Record extracts section start

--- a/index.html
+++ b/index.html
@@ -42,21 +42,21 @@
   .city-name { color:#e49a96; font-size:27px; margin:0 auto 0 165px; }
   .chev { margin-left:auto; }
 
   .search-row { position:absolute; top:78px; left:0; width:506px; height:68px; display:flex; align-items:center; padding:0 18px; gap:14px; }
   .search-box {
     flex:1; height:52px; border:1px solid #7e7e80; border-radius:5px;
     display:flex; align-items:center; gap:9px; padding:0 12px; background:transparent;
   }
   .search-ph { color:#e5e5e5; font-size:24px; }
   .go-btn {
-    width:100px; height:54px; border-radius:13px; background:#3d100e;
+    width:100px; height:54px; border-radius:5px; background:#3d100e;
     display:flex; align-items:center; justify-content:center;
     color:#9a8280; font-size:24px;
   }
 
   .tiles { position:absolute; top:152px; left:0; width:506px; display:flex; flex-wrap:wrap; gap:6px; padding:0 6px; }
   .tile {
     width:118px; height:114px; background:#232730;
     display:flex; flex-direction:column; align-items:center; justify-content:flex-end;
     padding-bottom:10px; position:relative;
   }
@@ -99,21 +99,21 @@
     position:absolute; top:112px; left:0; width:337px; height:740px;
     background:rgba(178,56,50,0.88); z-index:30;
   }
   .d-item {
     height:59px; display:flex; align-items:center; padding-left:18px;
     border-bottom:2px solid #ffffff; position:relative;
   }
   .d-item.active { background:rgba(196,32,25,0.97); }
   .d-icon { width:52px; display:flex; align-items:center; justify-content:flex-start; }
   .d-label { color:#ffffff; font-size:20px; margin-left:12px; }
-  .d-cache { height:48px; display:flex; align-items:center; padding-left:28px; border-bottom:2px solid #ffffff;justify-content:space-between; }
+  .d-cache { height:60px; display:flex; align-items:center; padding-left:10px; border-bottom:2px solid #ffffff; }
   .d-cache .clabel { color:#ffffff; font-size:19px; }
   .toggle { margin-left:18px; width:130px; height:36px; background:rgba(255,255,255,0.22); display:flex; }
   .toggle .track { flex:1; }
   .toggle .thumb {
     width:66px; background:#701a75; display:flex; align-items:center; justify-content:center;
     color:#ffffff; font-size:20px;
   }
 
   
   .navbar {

Record extracts section end

> **Directions**
Repeat, character for character, the lines from the one that holds "height:60px; display:flex; align-items:center;" to the final line of the material, inclusive, and no other lines.

> **Written solution**
+  .d-cache { height:60px; display:flex; align-items:center; padding-left:10px; border-bottom:2px solid #ffffff; }
   .d-cache .clabel { color:#ffffff; font-size:19px; }
   .toggle { margin-left:18px; width:130px; height:36px; background:rgba(255,255,255,0.22); display:flex; }
   .toggle .track { flex:1; }
   .toggle .thumb {
     width:66px; background:#701a75; display:flex; align-items:center; justify-content:center;
     color:#ffffff; font-size:20px;
   }
 
   
   .navbar {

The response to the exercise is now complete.